Fox Sports announced its full commentary lineup for the 2026 FIFA World Cup on April 29, laying out match commentators, studio hosts and rules analysts for the tournament that will include 48 teams and a record 104 matches.
The centerpiece of the network’s English-language coverage is a slate of nine commentary duos led once again by John Strong and Stu Holden, officials said. The size of the on-air operation reflects the expanded schedule: 104 games spread across the United States, Mexico and Canada will require multiple parallel broadcast teams to carry every match.
Fox Sports holds the exclusive English-language U.S. rights for the 2026 World Cup, and the company framed the April 29 announcement as part of a larger build toward the three-nation event. Brad Zager summed the intent plainly: "The expansion of the tournament allowed us to go out and really build a dream roster of who we envisioned bringing Fox Sports’ FIFA World Cup 2026 to life."

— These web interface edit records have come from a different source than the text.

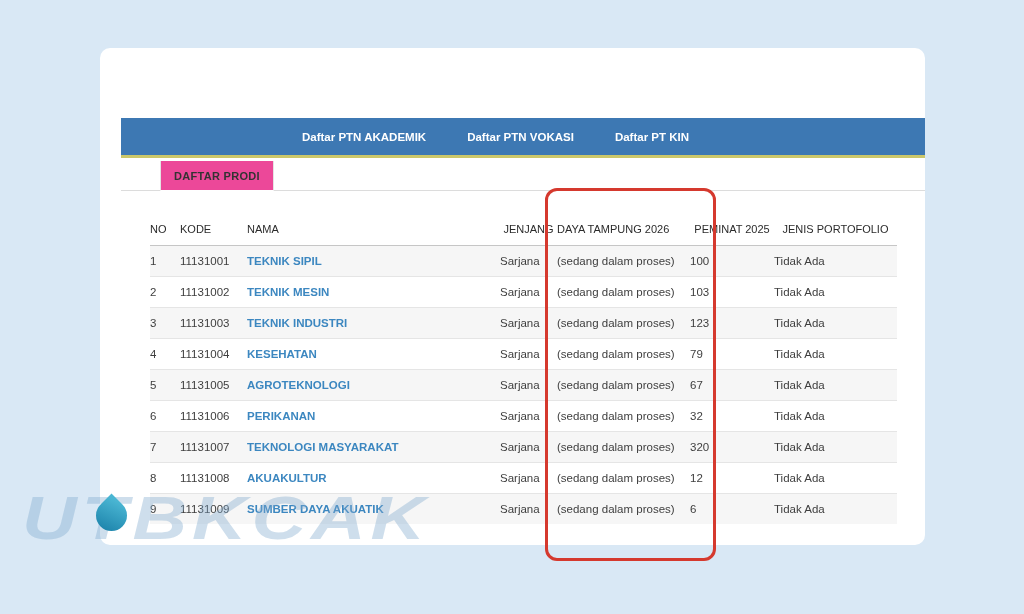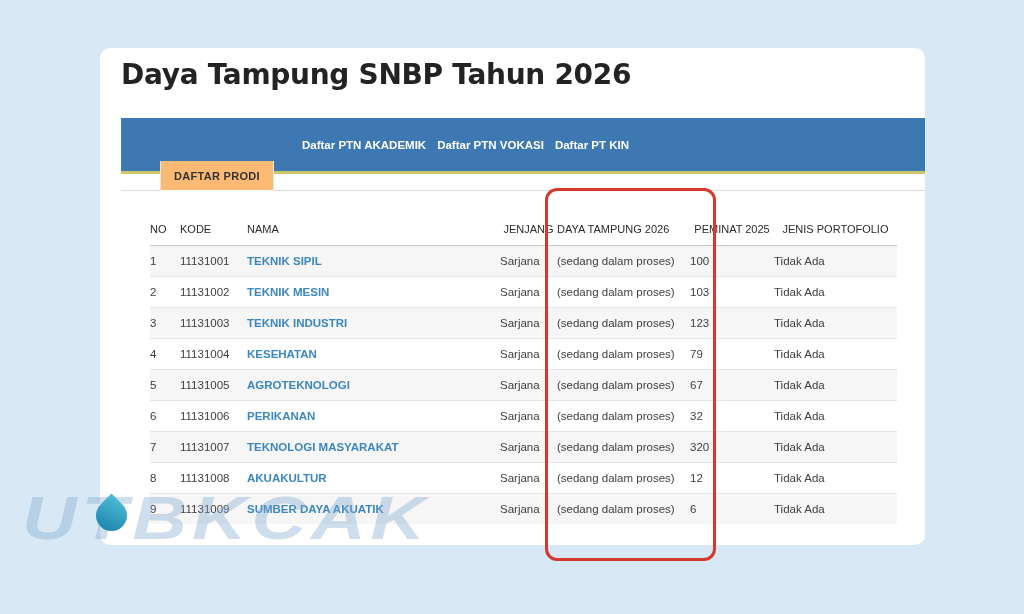"Daya Tampung SNBP Tahun 2026" h1.page-title { html: <h1>Daya Tampung SNBP Tahun 2026</h1> -> none }
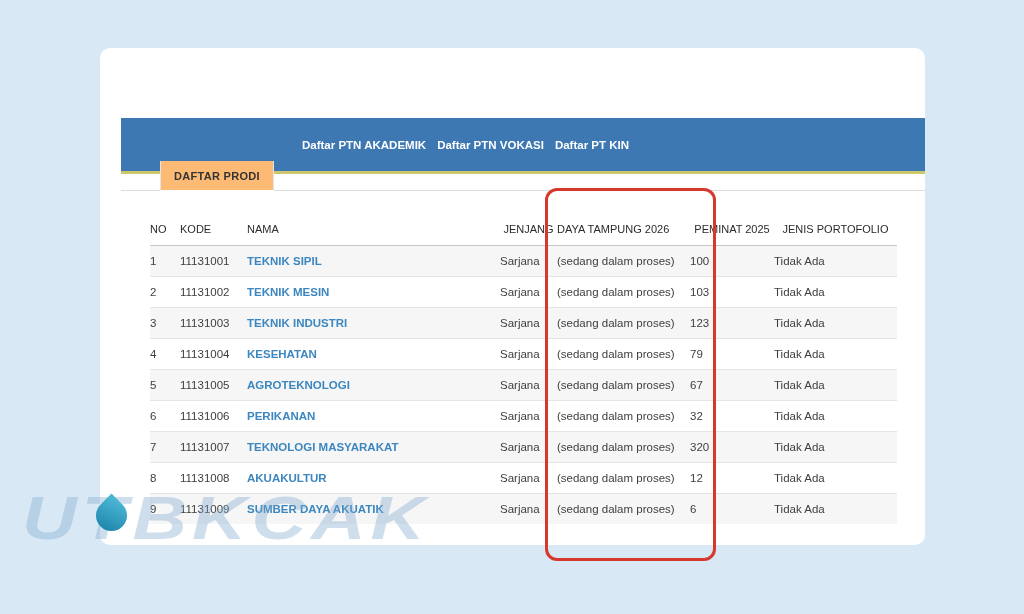"Daftar PTN AKADEMIK" .navbar { gap: 11px -> 41px; height: 56px -> 40px }
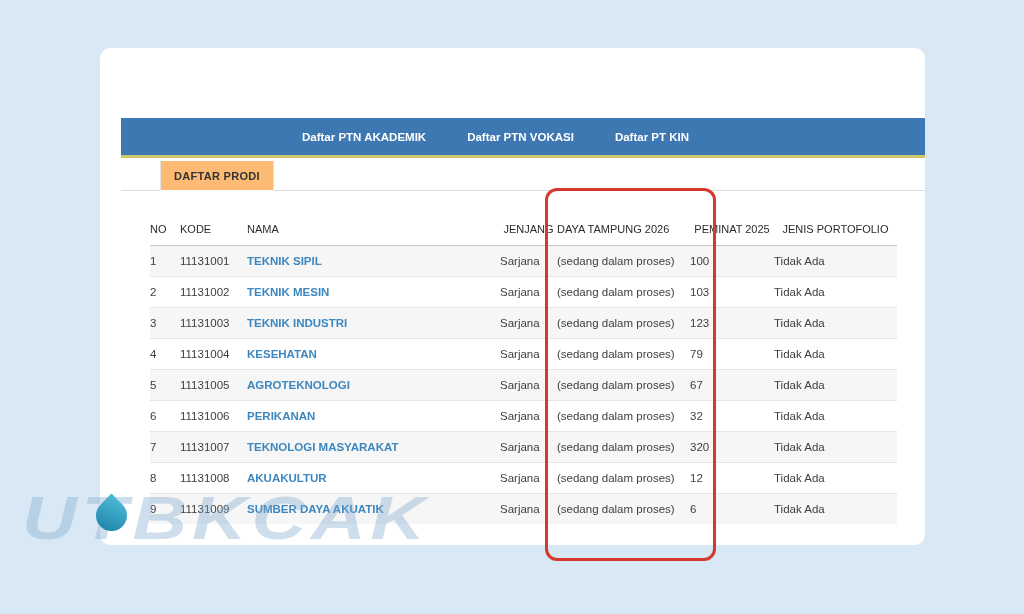"DAFTAR PRODI" .tab { background: #fdba74 -> #ec4899 }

Practically, the takeaway for U.S. viewers is simple: Fox has committed enough commentators and studio staff to cover every game across the expanded field. The nine English commentary duos are central to that plan, with Strong and Holden positioned to carry marquee match duties across the schedule.
But the expansion also creates a logistical gap. The announcement confirms that Fox and Telemundo will both present full broadcast-team lists alongside their coverage, yet the version of the release available here does not include a complete roster of every announcer, host and rules analyst. That omission leaves viewers who want to know every name and assignment waiting for Fox’s full published list.
Readers who came for specifics—who will call particular games, who will serve as sideline reporters, and which rules analysts will be assigned to which matches—will find the central facts in hand (date of announcement, number of matches, the lead duos) but not the exhaustive personnel list in this text. Fox’s April 29 disclosure supplied the structural details; the granular assignments, by match and by feed, were released in companion lists that are referenced but not reproduced here.
The timing matters now because the 2026 World Cup is the first staged with 48 teams and because every one of the tournament’s 104 matches will need an English-language broadcast in the U.S. Having announced the core on-air teams, Fox has signaled how it will scale coverage; the remaining publication of full names and match-by-match assignments will complete the picture for viewers planning how to watch.
What comes next is concrete: Fox is expected to publish the complete lineup of announcers, hosts and rules analysts for each match and feed, filling the current gap between the headline announcement and the day-by-day broadcast assignments. For now, fans know when (April 29), what (a full commentary lineup), where (U.S., Mexico, Canada) and the scale (48 teams, 104 matches), with John Strong and Stu Holden anchoring the nine English duos at the center of Fox’s plan.